T-SQL Anti-pattern of the day: comparing DATETIME field with date-only literal

Scenario

It is a pretty common situation to have transaction date-time stored in a DATETIME field. The problems start with the fact most applications used GETDATE() or some such equivalent at the client side to record the order date-time stamp. So a typical entry for an OrderDate would actually end up with a time component as well. In versions prior to SQL Server 2008, there was only this option – no specific options like the DATE data type.

Problem

While INSERT code worked pretty adequately in this case, the problem starts with running reports of some kind. Most reports take parameters with the date (or date range) for which the reports are required. The (anti-)pattern around the WHERE clause predicates in a typical report query (based on the AdventureWorks database) would look like this:

SELECT *
FROM Sales.SalesOrderHeader
WHERE CONVERT (varchar(10), OrderDate, 112) = ‘20040731’

OR

SELECT *
FROM Sales.SalesOrderHeader
WHERE OrderDate LIKE ’31 Jul 2004%’

Both these predicates are non-optimal for usage of any index (and hopefully it would be a clustered index, to support range scans efficiently) on OrderDate:

  • The first query fails to use an index (and hence scans) because it explicitly converts the OrderDate field to a ISO-format date (varchar) in order to perform the comparison:

image

  • The second query has an implicit conversion to a varchar data type and hence again fails to use any indexes on OrderDate:

image

Workaround

From a design perspective there are potentially 2 problems rolled into 1 in this scenario:

  • The fact that we are storing date and time values in the same datetime field, which is required for an OLTP system
  • The fact that the report is running on the same database as the OLTP system

In many cases the 2nd aspect (reporting and OLTP on the same database) is unavoidable due to hardware constraints. In such cases, the possible workarounds could be:

Option 1: Use explicit timestamps in the literal portion of the predicate in the WHERE clause

This one is perhaps the most practical workaround for most workloads. Here the query is re-written as follows:

SELECT *
FROM Sales.SalesOrderHeader
WHERE OrderDate BETWEEN ’31 Jul 2004 00:00:00′ AND ’31 Jul 2004 23:59:59:997′

The ensuing query plan looks more efficient. Of course the cost of the key lookup is due to the ‘SELECT *’ usage, and that is something which can be overcome by either:

  • Specifying only the relevant fields in the output list OR
  • Considering a clustered index on OrderDate (this probably makes sense in a reporting-only database)
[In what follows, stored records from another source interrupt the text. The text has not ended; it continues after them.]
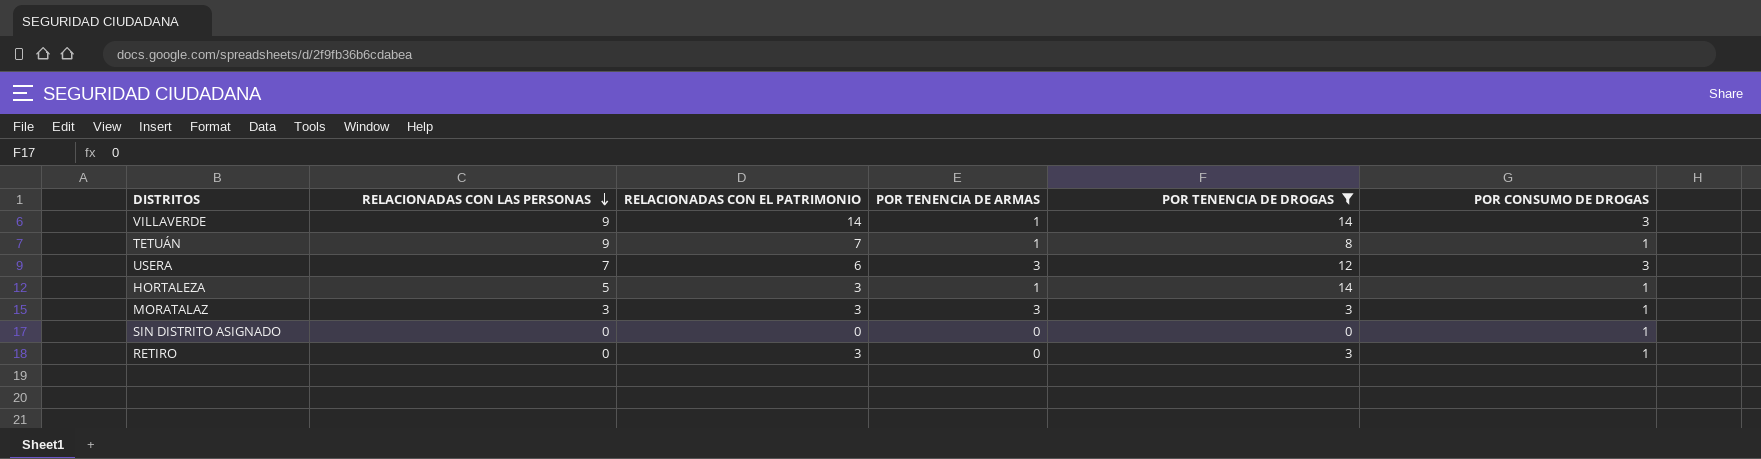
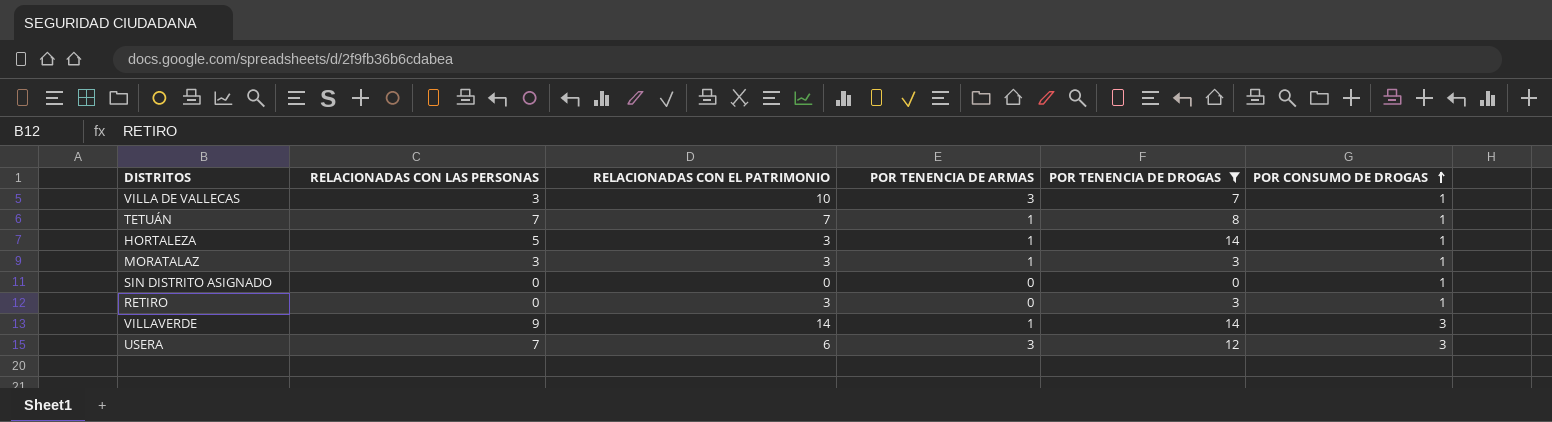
row order: RELACIONADAS CON LAS PERSONAS descending -> POR CONSUMO DE DROGAS ascending
row VILLA DE VALLECAS: none -> 3 | 10 | 3 | 7 | 1
TETUÁN | RELACIONADAS CON LAS PERSONAS: 9 -> 7
MORATALAZ | POR TENENCIA DE ARMAS: 3 -> 1

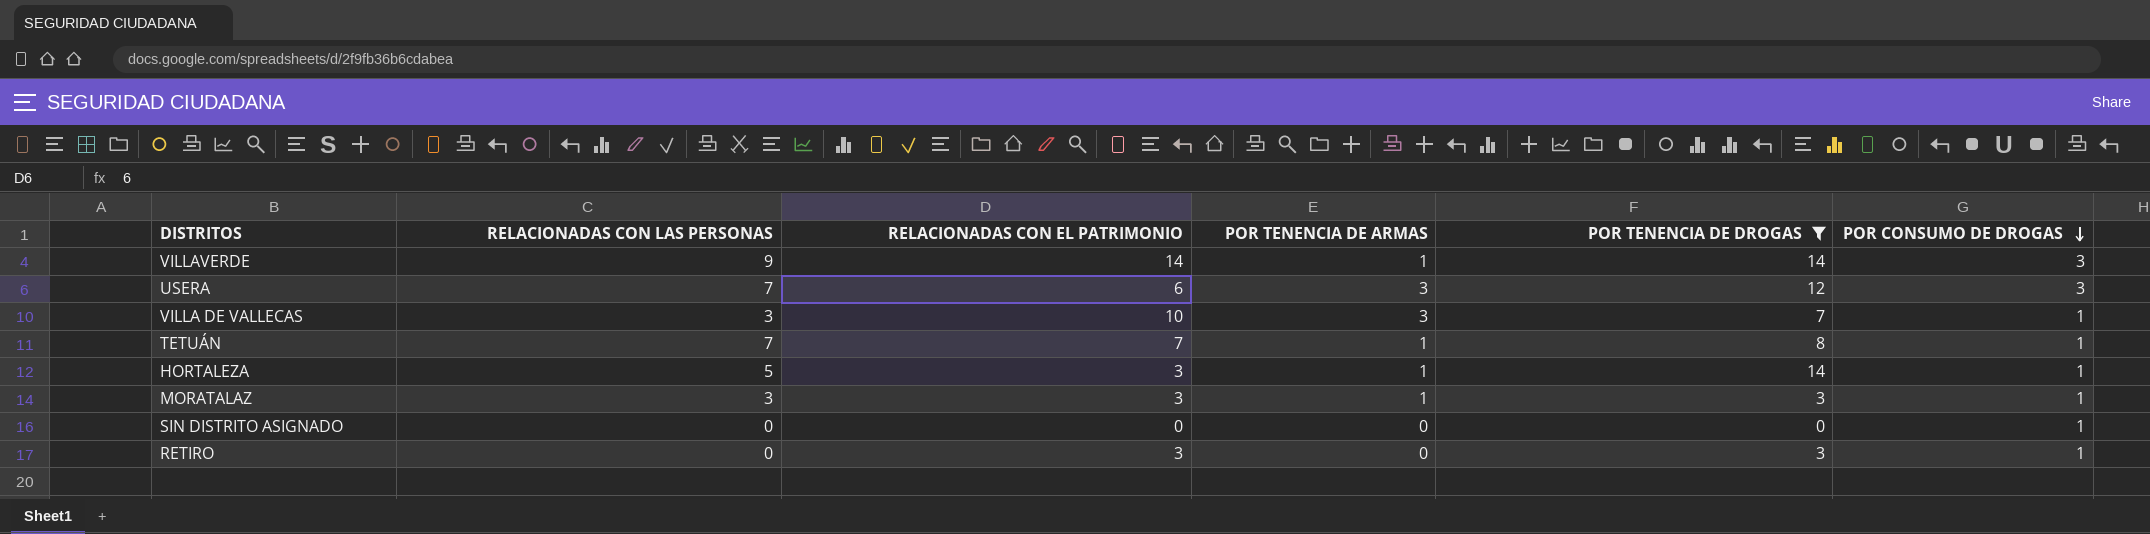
row order: POR CONSUMO DE DROGAS ascending -> POR CONSUMO DE DROGAS descending

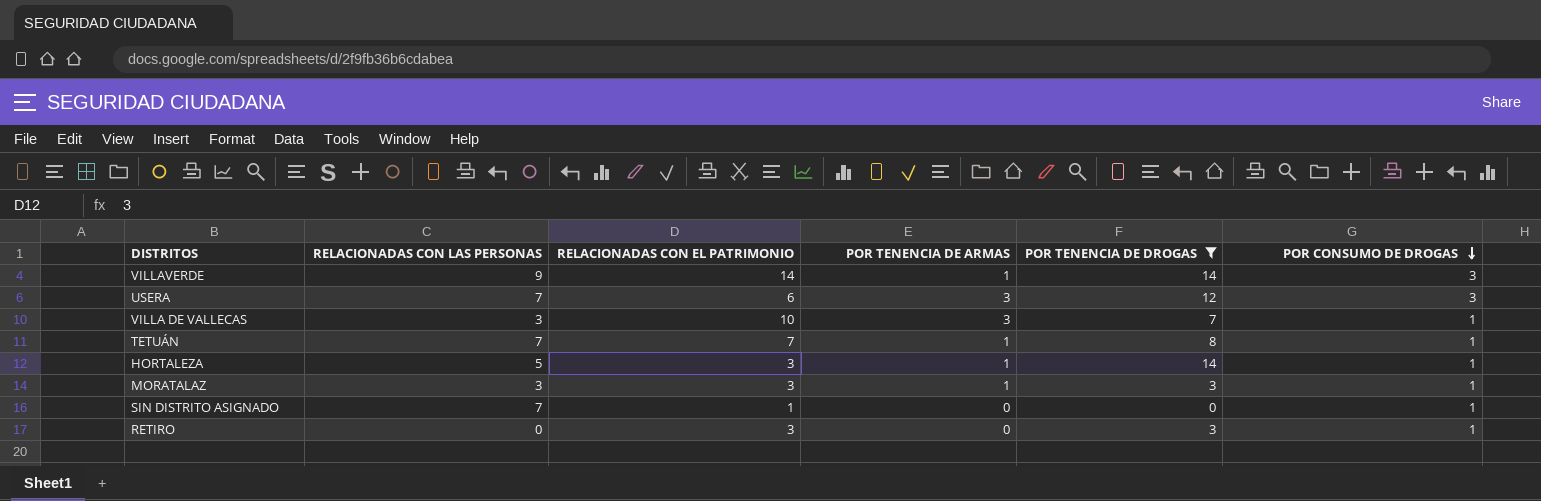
SIN DISTRITO ASIGNADO | RELACIONADAS CON LAS PERSONAS: 0 -> 7
SIN DISTRITO ASIGNADO | RELACIONADAS CON EL PATRIMONIO: 0 -> 1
Another thing to note is the usage of 997 milliseconds in the above query. Why not 999 milliseconds? Because then SQL Server would round it up to ‘1 Aug 2004 00:00:00’. Check this linked KB article for more details.

image

Option 2: Store only the date portion

If the time portion of the order timestamp is not important, have the application INSERT the CONVERTed varchar (or better still, perform that conversion in the application) and store only the date time portion. If you are in a position to upgrade to SQL Server 2008 then the DATE datatype may be of interest here.

Option 3: Have separate fields for datetime and date portion

Modify the database schema to have separate fields for the OrderDateTime and OrderDate. Modify the INSERT code to insert the raw date-timestamp into OrderDateTime, and the a CONVERTed date portion into the OrderDate field. Use the OrderDate field for reports and OrderDateTime for other queries which need it.

Conclusion

Separating reporting from OLTP processing is the key design aspect to always be kept in mind. In situations where that is not possible, some refactoring of the query can help. Table denormalization, coupled with minor changes in the application can also help in some situations to optimize query execution.

There may be other innovative solutions to the problem, and I am eager to hear from any readers about those comments!

T-SQL Anti-pattern of the day: UPPER() and LOWER()

This one is even more common and therefore has a high impact: the usage of the above functions in WHERE clause predicates. I’ve examined each in some detail below.

Here’s a typical example I see, based off the AdventureWorks database.

Scenario

To illustrate the effect of this example, I have added an extra index on the FirstName column in Person.Contact table:

CREATE NONCLUSTERED INDEX NC_Person_Contact_FirstName
ON Person.Contact(FirstName)

Here’s a typical query pattern coming in from the client:

DECLARE @FirstName nvarchar(50)
SELECT @FirstName = ‘pilar’

SELECT *
FROM Person.Contact
WHERE UPPER(FirstName) = UPPER(@FirstName)

Problem

Let’s take a look at the execution plan for this batch:

image

As expected there is a scan happening, due to the presence of the UPPER() on the FirstName column. Interestingly the optimizer chose to scan the non-clustered index rather than the clustered one. It did that because the cost of scanning the narrower index on FirstName is cheaper than the clustered index. Anyway, it is still far from optimal.

Workarounds

  • If your server / database / column is set to use a case insensitive collation (if you don’t know what a collation is, I suggest you start with this Books Online entry first) then you really do not need any of the UPPER() or LOWER() function calls, because in that case, the execution engine will perform a case-insensitive comparison. Most customers I work with, use the US English installation and the default collation of SQL_Latin1_General_CP1_CI_AS. For those customers, this workaround would be safe.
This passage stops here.